§ **Your goal**
Of the entries below, return exactly those lines that fall between the one containing "[399,17,463,41] 73.37 €" and the one containing "[173,163,247,179] 14 hours", the two end lines included.

[Change detection outputs]

....

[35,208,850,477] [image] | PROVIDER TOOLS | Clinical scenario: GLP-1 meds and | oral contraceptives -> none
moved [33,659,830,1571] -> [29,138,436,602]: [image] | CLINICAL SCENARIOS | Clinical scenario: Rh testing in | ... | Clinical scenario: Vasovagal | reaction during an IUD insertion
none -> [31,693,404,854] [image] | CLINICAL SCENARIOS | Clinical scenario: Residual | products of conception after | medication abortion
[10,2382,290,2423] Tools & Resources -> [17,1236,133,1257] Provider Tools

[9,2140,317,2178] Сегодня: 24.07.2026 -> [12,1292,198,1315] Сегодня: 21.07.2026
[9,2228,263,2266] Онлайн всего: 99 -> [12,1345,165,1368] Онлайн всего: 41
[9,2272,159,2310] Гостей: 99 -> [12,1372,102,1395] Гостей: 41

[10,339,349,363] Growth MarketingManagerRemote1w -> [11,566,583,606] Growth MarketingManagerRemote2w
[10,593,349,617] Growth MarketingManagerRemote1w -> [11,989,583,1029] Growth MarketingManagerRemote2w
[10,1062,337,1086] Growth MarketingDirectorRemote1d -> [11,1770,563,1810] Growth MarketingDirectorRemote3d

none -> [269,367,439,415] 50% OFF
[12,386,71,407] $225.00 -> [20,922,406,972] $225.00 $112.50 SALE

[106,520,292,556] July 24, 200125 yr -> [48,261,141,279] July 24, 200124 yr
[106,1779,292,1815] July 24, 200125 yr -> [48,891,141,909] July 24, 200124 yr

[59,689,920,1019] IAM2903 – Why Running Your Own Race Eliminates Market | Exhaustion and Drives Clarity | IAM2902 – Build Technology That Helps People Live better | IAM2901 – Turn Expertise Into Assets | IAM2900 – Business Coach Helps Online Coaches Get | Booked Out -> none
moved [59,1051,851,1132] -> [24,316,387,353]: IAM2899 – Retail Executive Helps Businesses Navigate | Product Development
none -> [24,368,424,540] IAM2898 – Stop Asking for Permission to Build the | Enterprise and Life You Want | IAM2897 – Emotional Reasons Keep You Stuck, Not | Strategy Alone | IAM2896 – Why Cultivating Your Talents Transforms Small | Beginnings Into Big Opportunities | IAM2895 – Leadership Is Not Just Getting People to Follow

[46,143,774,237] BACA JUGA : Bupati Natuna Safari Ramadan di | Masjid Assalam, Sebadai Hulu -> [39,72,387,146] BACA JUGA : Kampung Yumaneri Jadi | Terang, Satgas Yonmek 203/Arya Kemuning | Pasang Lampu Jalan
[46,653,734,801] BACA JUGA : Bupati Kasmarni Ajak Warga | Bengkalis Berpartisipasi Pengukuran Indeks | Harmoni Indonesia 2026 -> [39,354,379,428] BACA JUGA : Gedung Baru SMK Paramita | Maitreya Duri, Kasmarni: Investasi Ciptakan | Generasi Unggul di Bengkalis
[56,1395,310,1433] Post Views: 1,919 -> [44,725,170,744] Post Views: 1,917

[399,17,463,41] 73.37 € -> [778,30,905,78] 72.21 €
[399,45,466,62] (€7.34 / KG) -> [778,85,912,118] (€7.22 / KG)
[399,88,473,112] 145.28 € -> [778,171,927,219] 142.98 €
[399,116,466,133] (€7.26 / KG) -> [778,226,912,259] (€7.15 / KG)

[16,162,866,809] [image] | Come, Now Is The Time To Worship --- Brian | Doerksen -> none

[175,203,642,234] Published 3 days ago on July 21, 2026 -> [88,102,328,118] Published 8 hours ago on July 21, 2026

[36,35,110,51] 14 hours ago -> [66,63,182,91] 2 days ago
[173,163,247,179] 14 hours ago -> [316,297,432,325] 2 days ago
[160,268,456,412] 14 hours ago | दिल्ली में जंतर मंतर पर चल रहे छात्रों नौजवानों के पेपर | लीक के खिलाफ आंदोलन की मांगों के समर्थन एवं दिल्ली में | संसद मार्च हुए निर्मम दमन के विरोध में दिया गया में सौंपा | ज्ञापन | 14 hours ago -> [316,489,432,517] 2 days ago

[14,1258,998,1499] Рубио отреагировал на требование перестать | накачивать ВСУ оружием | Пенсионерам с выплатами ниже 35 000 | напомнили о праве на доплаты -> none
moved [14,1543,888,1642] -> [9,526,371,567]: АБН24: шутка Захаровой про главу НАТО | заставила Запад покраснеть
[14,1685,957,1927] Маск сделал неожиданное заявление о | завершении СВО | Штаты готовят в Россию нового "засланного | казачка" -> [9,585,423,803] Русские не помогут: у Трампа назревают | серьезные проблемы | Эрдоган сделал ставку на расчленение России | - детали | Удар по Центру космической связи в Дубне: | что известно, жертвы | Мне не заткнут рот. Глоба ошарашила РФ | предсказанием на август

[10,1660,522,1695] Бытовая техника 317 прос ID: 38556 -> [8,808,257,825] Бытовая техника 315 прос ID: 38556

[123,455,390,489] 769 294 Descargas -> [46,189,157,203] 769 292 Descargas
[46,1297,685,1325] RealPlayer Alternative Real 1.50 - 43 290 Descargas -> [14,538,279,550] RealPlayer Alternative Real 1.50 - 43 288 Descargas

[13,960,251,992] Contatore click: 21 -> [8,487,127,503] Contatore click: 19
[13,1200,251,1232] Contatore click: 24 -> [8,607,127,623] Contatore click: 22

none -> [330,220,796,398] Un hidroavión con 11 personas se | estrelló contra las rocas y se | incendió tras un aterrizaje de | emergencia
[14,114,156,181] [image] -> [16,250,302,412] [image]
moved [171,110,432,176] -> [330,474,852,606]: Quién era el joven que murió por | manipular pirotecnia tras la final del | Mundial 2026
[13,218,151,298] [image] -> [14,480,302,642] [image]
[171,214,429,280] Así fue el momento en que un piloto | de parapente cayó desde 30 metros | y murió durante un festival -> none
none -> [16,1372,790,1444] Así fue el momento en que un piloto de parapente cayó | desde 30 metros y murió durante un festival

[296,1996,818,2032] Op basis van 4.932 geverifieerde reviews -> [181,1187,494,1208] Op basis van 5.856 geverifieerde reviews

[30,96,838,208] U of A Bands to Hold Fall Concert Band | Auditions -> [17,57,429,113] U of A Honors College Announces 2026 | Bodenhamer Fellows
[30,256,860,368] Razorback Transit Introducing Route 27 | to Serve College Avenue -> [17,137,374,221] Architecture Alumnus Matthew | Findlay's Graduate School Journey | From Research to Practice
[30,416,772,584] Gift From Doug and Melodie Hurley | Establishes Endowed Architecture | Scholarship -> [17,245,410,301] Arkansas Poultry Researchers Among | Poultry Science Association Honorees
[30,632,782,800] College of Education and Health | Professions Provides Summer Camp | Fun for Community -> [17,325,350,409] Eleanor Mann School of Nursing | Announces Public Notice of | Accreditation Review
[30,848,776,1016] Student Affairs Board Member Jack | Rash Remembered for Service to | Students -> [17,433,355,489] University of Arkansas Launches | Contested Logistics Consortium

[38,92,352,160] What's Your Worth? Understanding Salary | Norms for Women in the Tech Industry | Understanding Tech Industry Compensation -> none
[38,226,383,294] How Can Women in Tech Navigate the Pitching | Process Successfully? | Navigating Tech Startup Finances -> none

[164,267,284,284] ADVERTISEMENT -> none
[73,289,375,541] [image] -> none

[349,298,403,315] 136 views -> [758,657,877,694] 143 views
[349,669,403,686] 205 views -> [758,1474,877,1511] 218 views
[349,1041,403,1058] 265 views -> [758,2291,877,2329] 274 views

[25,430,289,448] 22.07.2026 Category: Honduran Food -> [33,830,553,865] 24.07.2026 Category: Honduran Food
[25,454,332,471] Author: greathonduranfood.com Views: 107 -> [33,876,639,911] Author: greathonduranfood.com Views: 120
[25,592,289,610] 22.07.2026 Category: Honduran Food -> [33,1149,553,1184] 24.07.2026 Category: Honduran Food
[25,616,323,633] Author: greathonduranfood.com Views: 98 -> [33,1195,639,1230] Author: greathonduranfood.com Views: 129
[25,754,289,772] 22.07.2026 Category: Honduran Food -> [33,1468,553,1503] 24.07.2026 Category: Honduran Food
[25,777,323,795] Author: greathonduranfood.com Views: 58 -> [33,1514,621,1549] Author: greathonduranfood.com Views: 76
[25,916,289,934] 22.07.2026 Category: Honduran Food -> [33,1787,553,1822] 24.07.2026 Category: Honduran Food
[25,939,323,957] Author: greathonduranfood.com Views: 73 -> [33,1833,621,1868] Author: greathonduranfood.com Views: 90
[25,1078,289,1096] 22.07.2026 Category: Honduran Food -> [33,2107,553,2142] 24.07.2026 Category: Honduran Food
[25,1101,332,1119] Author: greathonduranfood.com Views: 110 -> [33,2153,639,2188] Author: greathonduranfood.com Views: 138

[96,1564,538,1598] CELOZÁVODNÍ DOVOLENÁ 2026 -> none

....

§ **Result of this exercise**
[399,17,463,41] 73.37 € -> [778,30,905,78] 72.21 €
[399,45,466,62] (€7.34 / KG) -> [778,85,912,118] (€7.22 / KG)
[399,88,473,112] 145.28 € -> [778,171,927,219] 142.98 €
[399,116,466,133] (€7.26 / KG) -> [778,226,912,259] (€7.15 / KG)

[16,162,866,809] [image] | Come, Now Is The Time To Worship --- Brian | Doerksen -> none

[175,203,642,234] Published 3 days ago on July 21, 2026 -> [88,102,328,118] Published 8 hours ago on July 21, 2026

[36,35,110,51] 14 hours ago -> [66,63,182,91] 2 days ago
[173,163,247,179] 14 hours ago -> [316,297,432,325] 2 days ago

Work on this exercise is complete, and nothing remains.